Tokyo court rules on high-profile journalist rape case
Issued on: Modified:
A Tokyo court will Wednesday rule on a damages lawsuit by journalist Shiori Ito, who has accused a former TV anchor with close ties to Prime Minister Shinzo Abe of rape.
Ito, 30, is seeking 11 million yen ($100,000) in compensation from former reporter Noriyuki Yamaguchi, claiming he raped her after inviting her to dinner to discuss a job opportunity in 2015.
The case has made headlines in Japan and abroad, as it is rare for rape victims to report the crime to the police -- according to a 2017 government survey, only four percent of women come forward.
And Ito became an outspoken symbol for "#MeToo" in Japan, where the movement against sexual harassment and abuse has struggled to take hold.
Yamaguchi denies any wrongdoing and has filed a counter-suit against Ito, seeking 130 million yen in compensation. The court will also rule on this case on Wednesday.
"In Japanese culture, suffering in silence is considered as noble," Ito told AFP in a recent interview.
"I was flooded with insults and threats. But what grabbed me the most was these very polite emails from women telling me how ashamed I should be for revealing everything," she said.
Ito suspects her alleged attacker drugged her and claims police failed to test for substances.
"When I regained consciousness, in intense pain, I was in a hotel room and he was on top of me. I knew what had happened but I couldn't process it."

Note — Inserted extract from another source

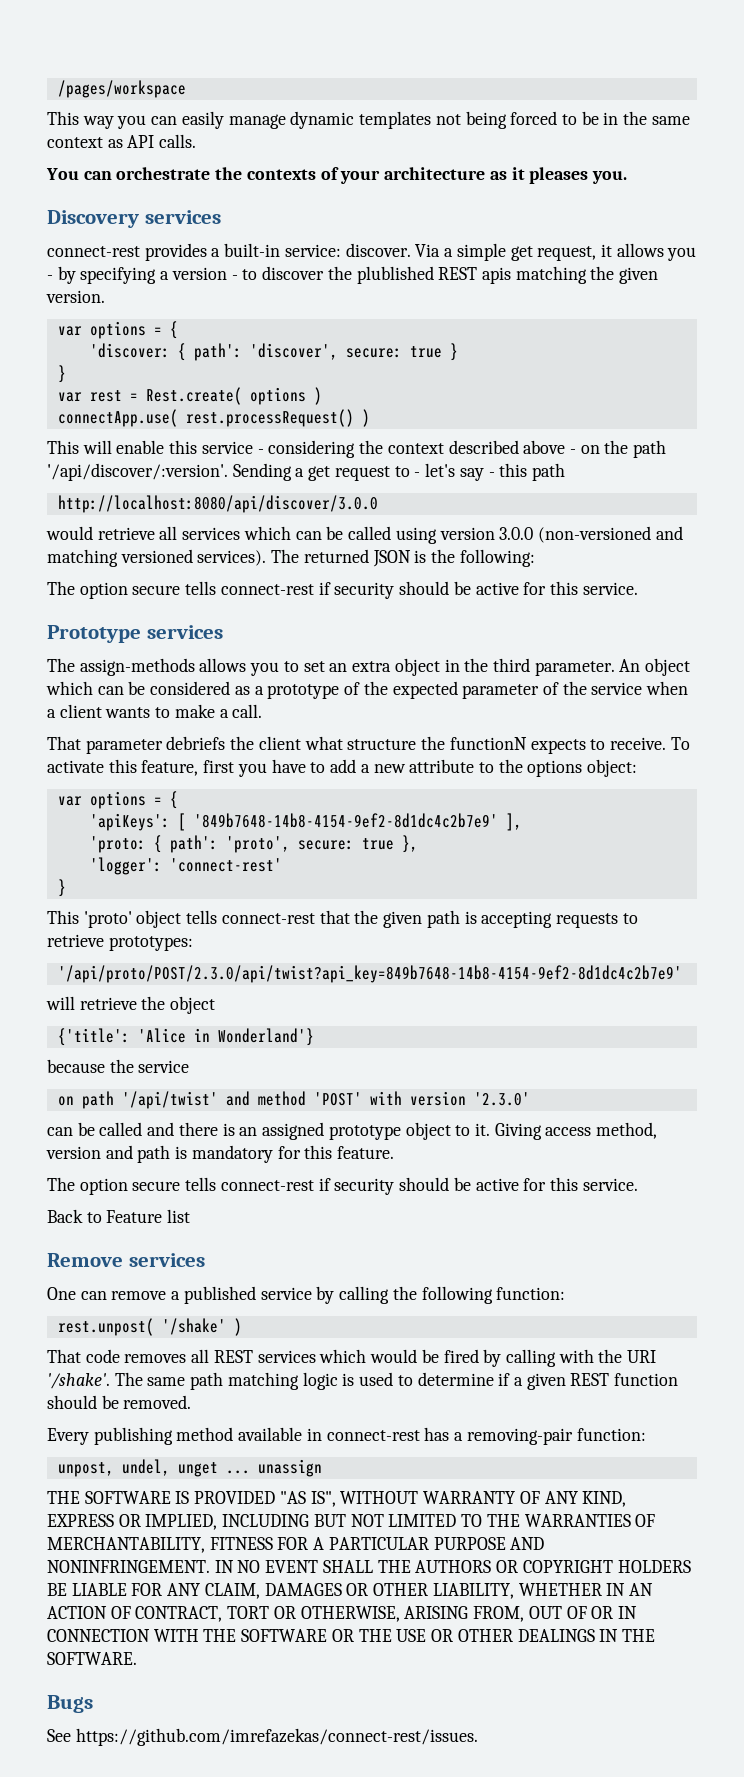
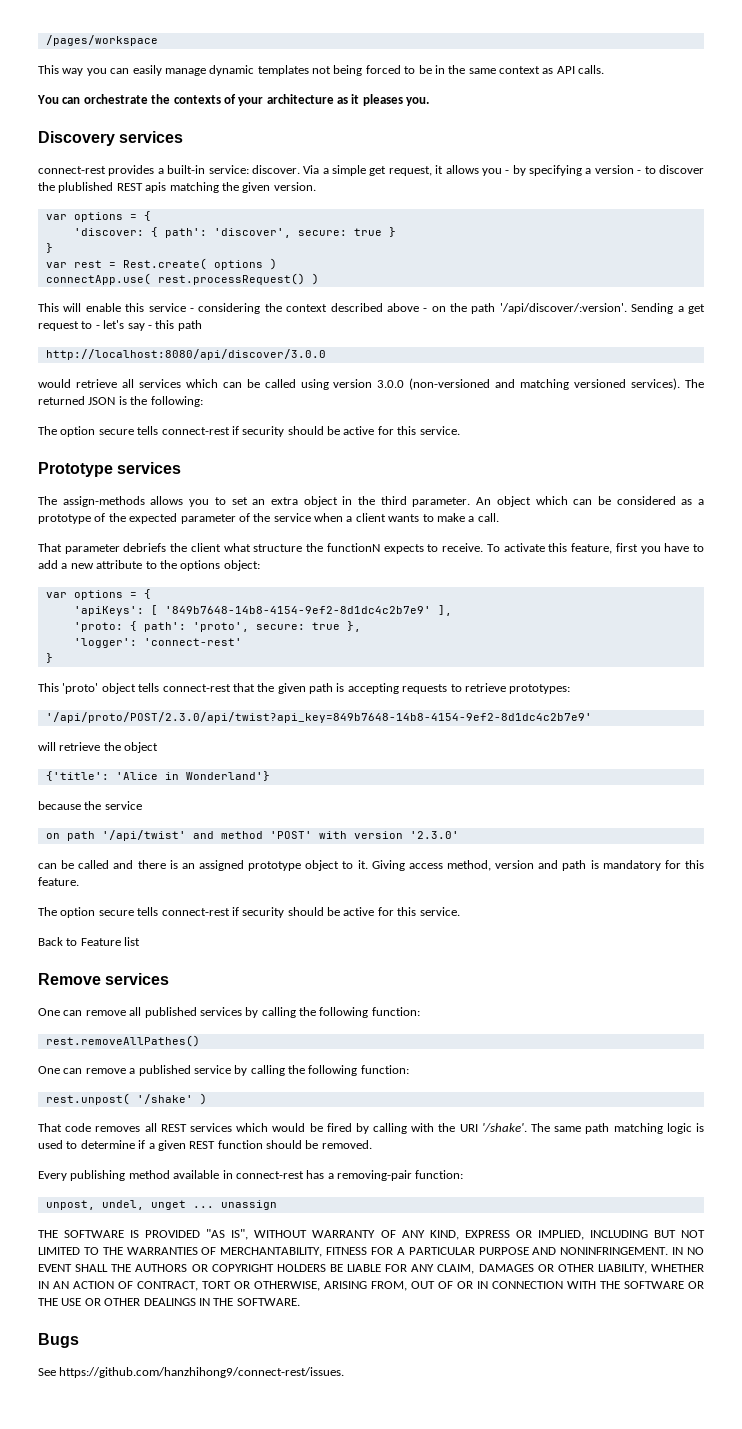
(205, 1260) none -> [38,1007,420,1018] [45,1035,200,1047] // One can remove all published services by calling the following function: // rest.removeAllPathes()
[75,1728,478,1746] https://github.com/imrefazekas/connect-rest/issues. -> [59,1367,345,1378] https://github.com/hanzhihong9/connect-rest/issues.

The police, who took weeks to open a criminal investigation, told Ito they were going to arrest Yamaguchi, she said -- before they suddenly backed off.
Ito released a book about her ordeal in 2017, the year she broke her silence.
Yamaguchi is countersuing, saying his reputation has been damaged by the accusations.
Japan hiked minimum jail terms for rapists from three to five years and widened the definition of sexual assault victims to include men for the first time in 2017.
Lawmakers decided unanimously to update the 1907 statute to impose tougher penalties on sex attackers and make prosecutions easier, as they look to boost Japan's low number of convictions.